Is there anything from your side that could put an innocent investor's mind at ease?

Nov 1, 2020

With Simon celebrating his birthday on the beach, this week’s episode is a tax bonanza. De Wet de Villiers, King of the Tax Elves and Great Guy finally shares with all of you what he shares with me for free every Monday. I love talking about tax, which is why this week’s episode is much longer than usual, and much shorter than it could have been.

He gives us a useful checklist of things all of us should do when we submit our tax returns, among them: 

  • If you earn less than R500,000 per year, you don’t need to file a tax return.
  • You can ask your HR department to factor in your medical aid and retirement contributions, even if you signed up for those services privately. 
  • You should check your details annually, including address, SMS number, email and bank details.
  • Keep a record and declare all income streams available, including directorships and side hustles.
  • Make sure all your investments and bank accounts are included.
  • Provisional taxpayers should keep track of the following expenses:
    • Expenses: Rental property magazine, conferences
    • Side-hustle: Phone calls, data costs, 
    • Business travel: fuel, vehicle expenses
    • Home office: Fibre at home, cleaning costs
  • Don’t accept the auto-assessment. It doesn’t work yet.
  • Check your prior-year tax return to look for things you may have forgotten. This is especially true if your circumstances haven’t changed much.
  • Get a statement of account from SARS from e-filing.
  • Don’t do everything in one go - do a tax recon every quarter so it’s not so overwhelming.


Win of the week: Jess

Let me start by saying that the Fat Wallet Show and Just One Lap have completely revolutionised the way I think about my personal finances. In fact, I used to avoid thinking about it at all because I found it so overwhelming and confusing. But since listening to your show I actually understand words like "equities" and "diversification" and "All Share Index". I feel like a brand new person, so thank you for that.

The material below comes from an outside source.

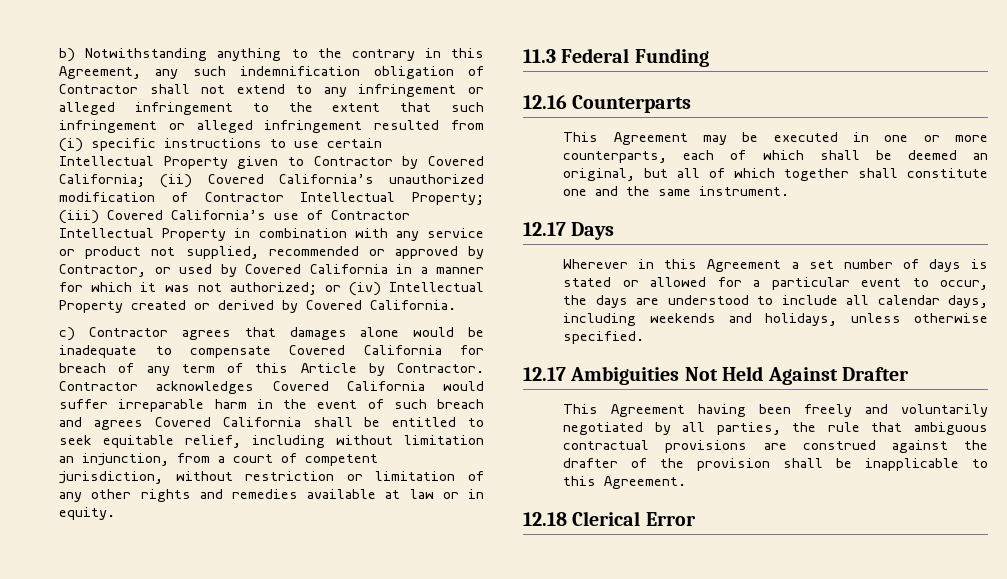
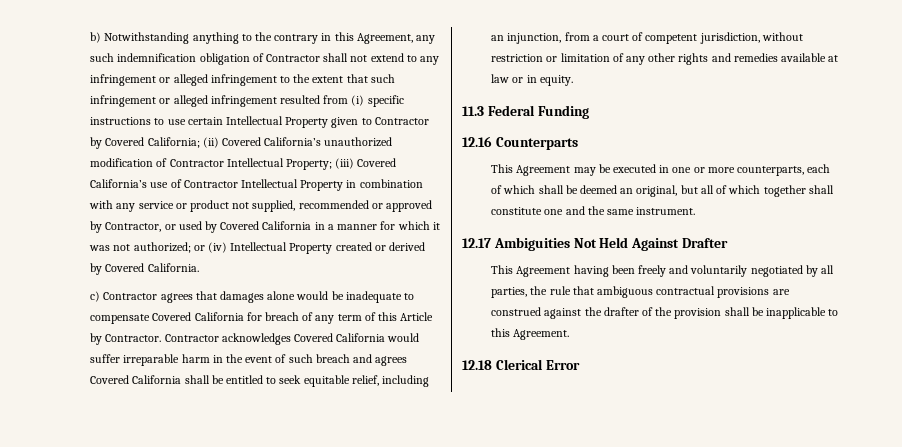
- Contractor acknowledges Covered California would suffer irreparable harm in the event of such breach and agrees Covered California shall be entitled to seek equitable relief, including without limitation an injunction, from a court of competent jurisdiction, without restriction or limitation of any other rights and remedies available at law or in equity.
+ Contractor acknowledges Covered California would suffer irreparable harm in the event of such breach and agrees Covered California shall be entitled to seek equitable relief, including an injunction, from a court of competent jurisdiction, without restriction or limitation of any other rights and remedies available at law or in equity.
- 12.17 Days
- Wherever in this Agreement a set number of days is stated or allowed for a particular event to occur, the days are understood to include all calendar days, including weekends and holidays, unless otherwise specified.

I was working on cruise ships and earning USD but thanks to Covid I had to come home. I am currently working in the public sector but might go back on board for another contract. 

Since listening to your podcast I have corrected some financial errors that the ignorant past-Jess made. Luckily, keeping expenses low and saving money comes naturally to me so I was doing that anyway - but my mistake was saving a lot of cash and being afraid of equities. I have an RA to which I am currently contributing 10% of my income, but other than that all my savings are in cash. Thanks to you, I am now moving my TFSA (currently at max) from cash to ETFs (which I did via EasyEquities much to my financial advisor's annoyance - now she won't reap the benefits of my investment). I also have a home loan on a house that I am renting out. The rest of my savings is in cash (32 day account for emergencies, standard savings account, extra payments into my bond and a USD global account) - I know, really silly! 

I want to move more cash to equities but I have a few questions and would like to hear what you think?

  1. Should I contribute even more to my RA (which has high fees and a financial advisor fee) first to get the tax benefits or should I rather buy a discretionary investment with lower fees?
  2. I stopped paying extra into my bond because of the low interest rates at the moment (in order to keep my rental income profits low and reduce my income tax). Is this wise? Or should I rather continue to put extra into the bond and just pay the income tax but get rid of the debt quicker?
  3. Since I have USD I want to open an EasyEquities USD account too. For someone who has no idea where she might live one day, what is a good balance between local and offshore investments? And this might be a stupid one, but what is the difference between investing in global ETFs in ZAR vs buying ETFs via the USD account? 

Gerard

Can you possibly spend a bit of time on Physical Offshore investment accounts and how these things should be declared to SARS.

I have an EasyEquities USD account, and they withhold 15% of  Div tax, so do I get a credit for that or should I apply for a credit?